WHAT IS NEEDED:
Excluding pictures, retype exactly the lines from the one with "td, .size-table th" through the end of the records that follow.

Extracted data entries
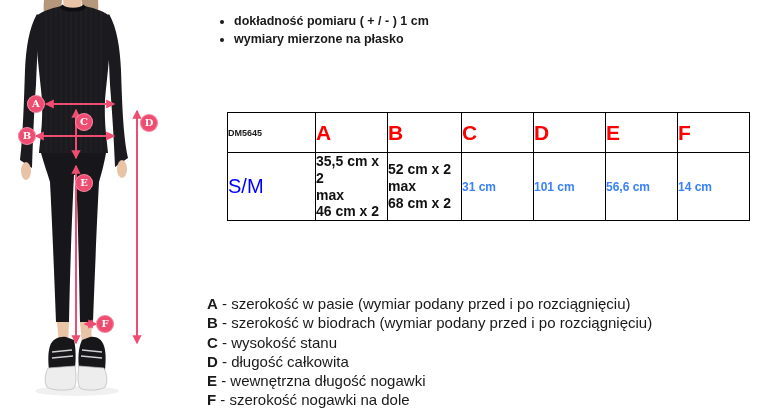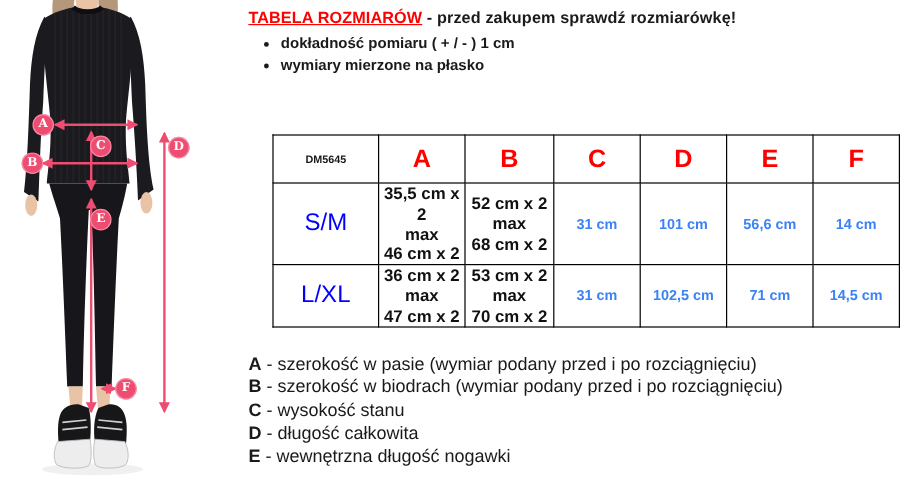"TABELA ROZMIARÓW - przed zakupem" div.title-line { html: <div> <span>TABELA ROZMIARÓW</span><span> - przed zakupem sprawdź rozmiarówkę!</span> </div> -> none }
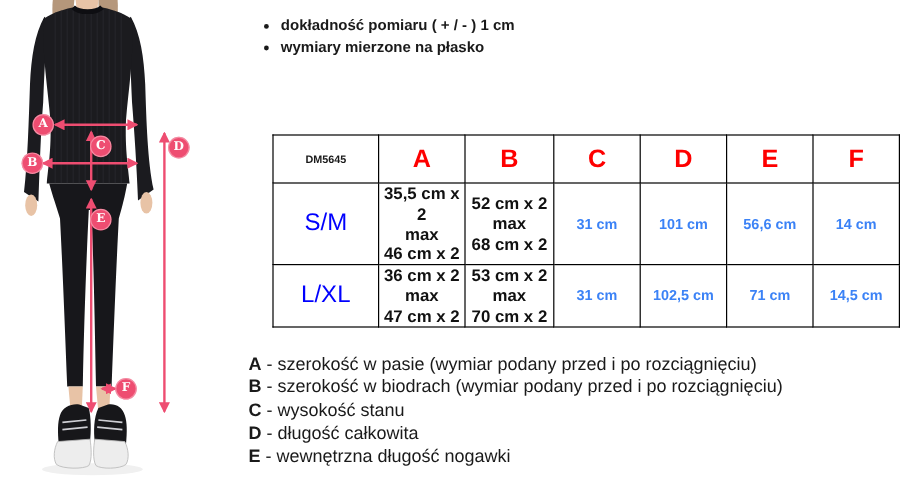"DM5645" .size-table td, .size-table th { text-align: center -> left }
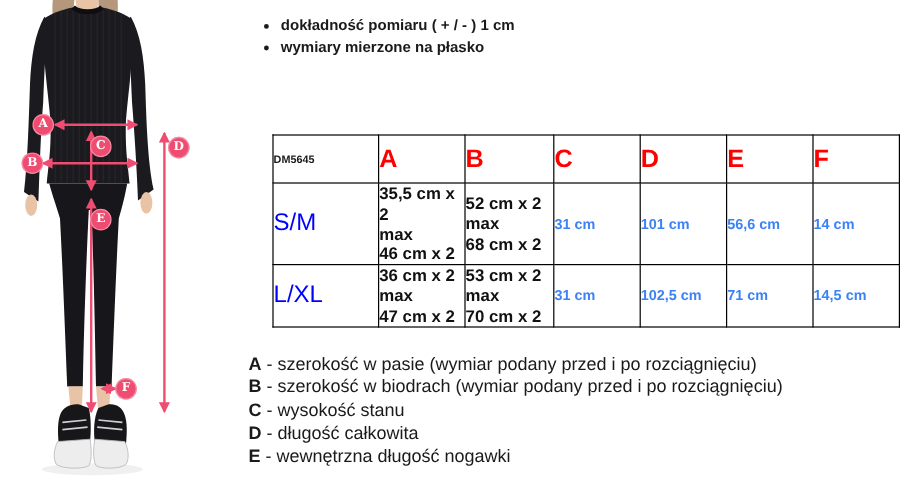"L/XL" tr { html: <tr> <th>L/XL</th> <td>36 cm x 2 max 47 cm x 2</td> <td>53 cm x 2 max 70 cm x 2</td> <td>31 cm</td> <td>102,5 cm</td> <td>71 cm</td> <td>14,5 cm</td> </tr> -> none }
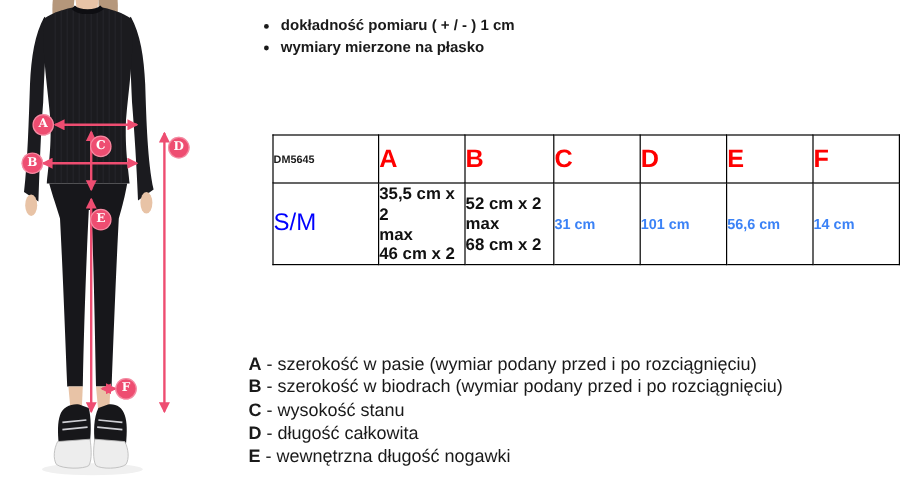"F - szerokość nogawki na" div { html: none -> <div><b>F</b> <span>- szerokość nogawki na dole</span></div> }
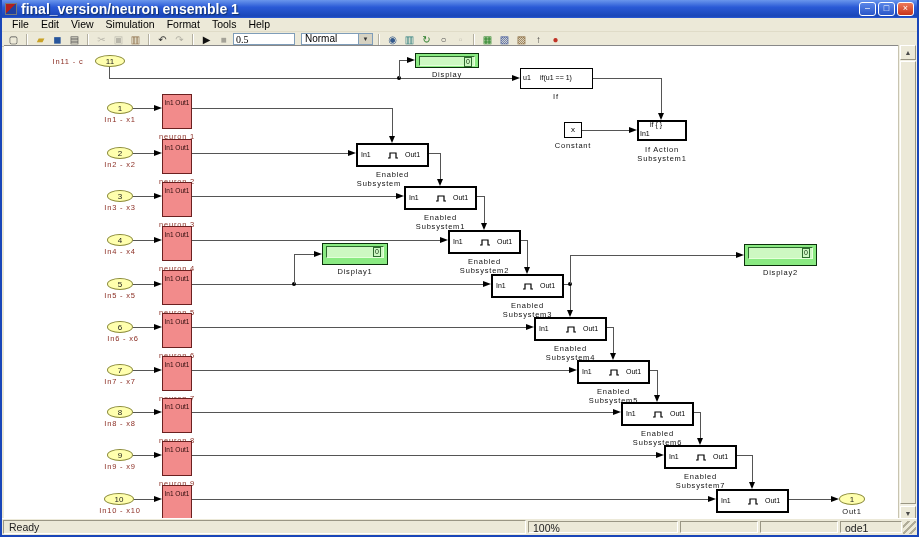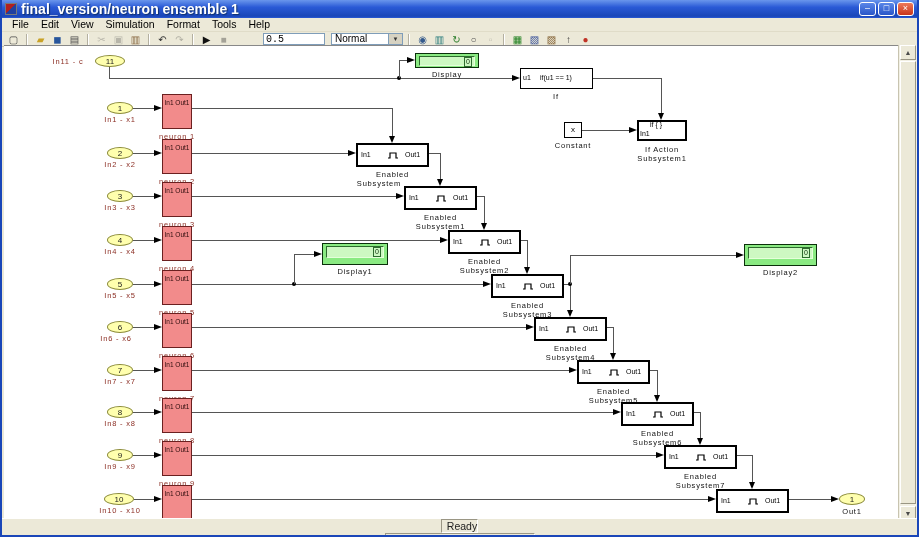"0.5" #simtime { font-family: Liberation Mono, monospace -> Liberation Serif, serif; margin-left: 30px -> none }
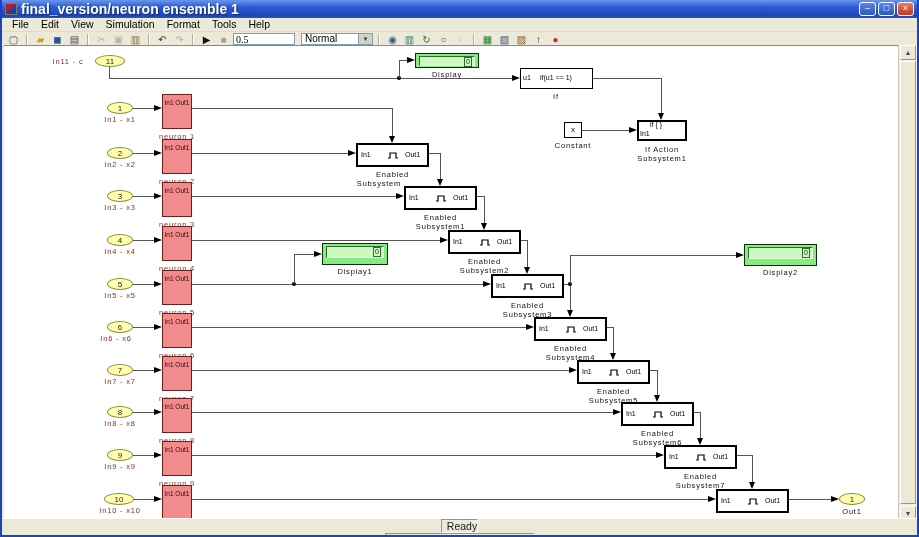"In6 - x6" div.blabel { left: 112px -> 119px }
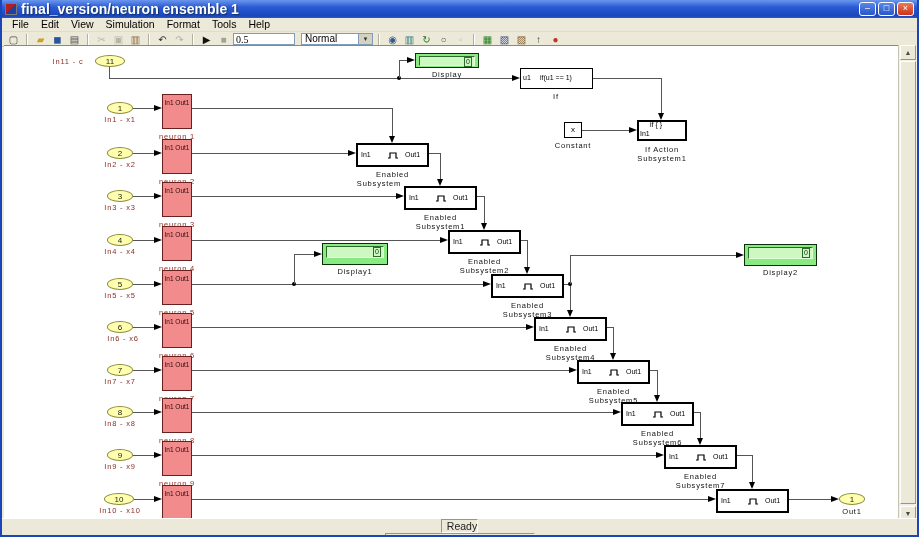"Ready" #statusbar { flex-direction: column -> none }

RESPONSE BOX:
"DM5645" .size-table td, .size-table th { text-align: center -> left }
"L/XL" tr { html: <tr> <th>L/XL</th> <td>36 cm x 2 max 47 cm x 2</td> <td>53 cm x 2 max 70 cm x 2</td> <td>31 cm</td> <td>102,5 cm</td> <td>71 cm</td> <td>14,5 cm</td> </tr> -> none }
"F - szerokość nogawki na" div { html: none -> <div><b>F</b> <span>- szerokość nogawki na dole</span></div> }
"0.5" #simtime { font-family: Liberation Mono, monospace -> Liberation Serif, serif; margin-left: 30px -> none }
"In6 - x6" div.blabel { left: 112px -> 119px }
"Ready" #statusbar { flex-direction: column -> none }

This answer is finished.